Não foi novidade, mas nem por isso deixou de causar revolta e indignação. A resposta mundial à descoberta da variante Ómicron do coronavírus por cientistas sul-africanos foi recebida por países da África como uma balde de água fria. Prestes a retomar minimamente as suas economias após quase dois anos de pandemia, muitos deles viram as fronteiras do mundo se fecharem.
Logo após o anúncio do sequenciamento da Ómicron, cientistas pediam que a resposta fosse condizendo com o conhecimento científico. “Espero que seja hora de fazer uma abordagem global para uma pandemia global e acabar com o nacionalismo. Não é culpa das nações se os vírus evoluem”, publicou no Twitter o brasileira Túlio de Oliveira, um dos responsáveis pela identificação da variante.
Mas o que se verificou desde então, com diversas nações a fechar as fronteiras para os países da África Austral, porém, ratificou a discriminação global em relação ao continente.
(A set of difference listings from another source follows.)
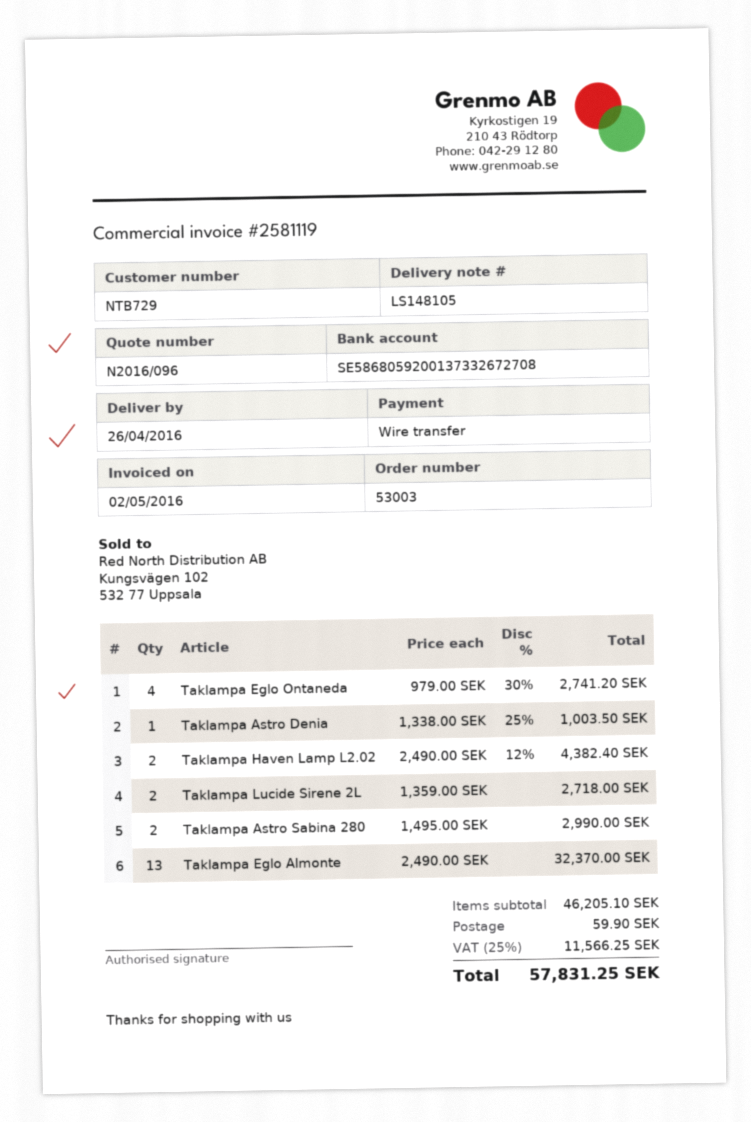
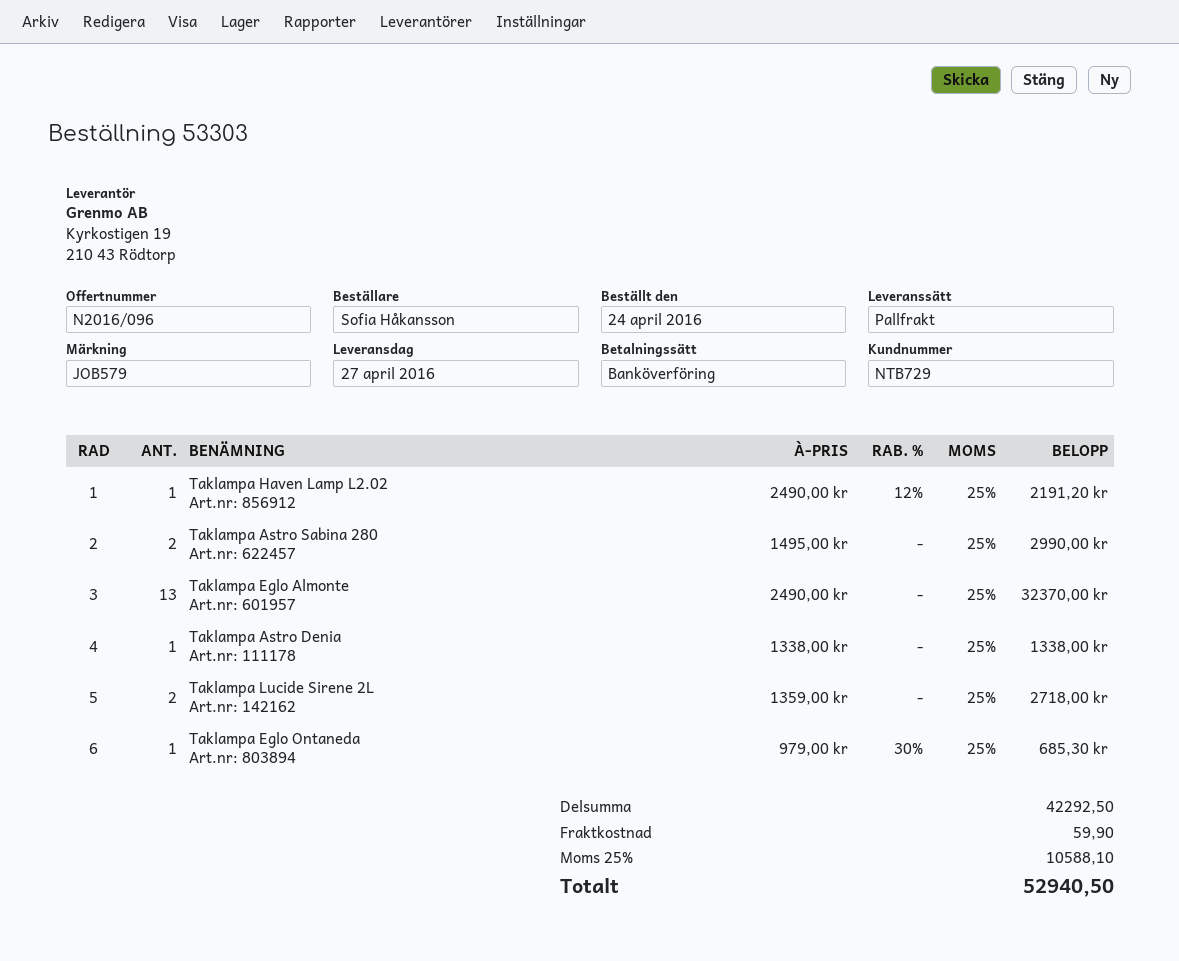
order number: 53003 -> 53303
delivery date: 2016-04-26 -> 2016-04-27
Taklampa Eglo Ontaneda: 4 x 979.00 - 30% = 2741.20 -> 1 x 979.00 - 30% = 685.30
Taklampa Astro Denia: 1 x 1338.00 - 25% = 1003.50 -> 1 x 1338.00 = 1338.00
Taklampa Haven Lamp L2.02: 2 x 2490.00 - 12% = 4382.40 -> 1 x 2490.00 - 12% = 2191.20
subtotal: 46205.10 -> 42292.50
tax: 25% = 11566.25 -> 25% = 10588.10
total: 57831.25 -> 52940.50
A evidência inequívoca do preconceito foi a proibição de entrada de viajantes provenientes inclusive de países que nem sequer haviam identificado casos da Ómicron, diz Carlos Lopes, professor da Universidade da Cidade do Cabo, na África do Sul.
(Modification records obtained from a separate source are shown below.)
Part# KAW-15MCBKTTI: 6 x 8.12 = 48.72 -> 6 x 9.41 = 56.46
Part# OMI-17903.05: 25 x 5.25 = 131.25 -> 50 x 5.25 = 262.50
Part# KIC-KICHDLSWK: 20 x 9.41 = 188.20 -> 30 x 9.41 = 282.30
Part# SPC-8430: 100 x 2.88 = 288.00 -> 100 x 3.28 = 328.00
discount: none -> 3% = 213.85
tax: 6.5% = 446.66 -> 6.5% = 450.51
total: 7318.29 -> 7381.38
“Tem um pouco a ver com a ideia de que a África é uma coisa só, ou de que uma zona do continente é homogénea”, explica. “Me lembrou do Ébola, que estava afectando três países – Guiné, Libéria e Serra Leoa – mas falava-se como se fosse todo o continente”, acrescentou, citando como exemplo o cado de Moçambique, país que confirmou os primeiros dois casos de Ómicron apenas na terça-feira, 30 de novembro, mas que já estava sobre restrições.
Os viajantes destes países estava a ser travados nas fronteiras de países como Estados Unidos, Canadá, Austrália, França, Portugal, Itália e Alemanha, num cenário claramente discriminatório, de acordo com o director-geral Adjunto do Instituto Nacional de Saúde de Moçambique, Eduardo Samo Gudo. “Costumo dizer que a pior pandemia não é a da doença, mas a do egoísmo, do nacionalismo e da falta de colaboração a nível global”, desabafa.
Os cientistas criticam a falta de vacinas no continente africano, realçando que há países cuja taxa de imunização é baixíssima, mas sobretudo o encerramento de fronteiras. Dizem que esta medida não se baseia na ciência.
É o caso, por exemplo, de Augusto Silva, pesquisador para países africanos do Centro de Relações Internacionais em Saúde da FioCruz no Brasil, que defende que a Ómicron, identificada já em 20 países, deveria ser feita por meio de vigilância epidemiológica, isolamento dos infectados e vacinação.
Já para a professora de antropologia da Universidade de North-West, na África do Sul, a resposta global à esta variante esteve permeada de elementos de racismo. Diz Jess Auerbach que a proibição provocou desalento no país, especialmente na Cidade do Cabo, cuja economia é baseada no turismo.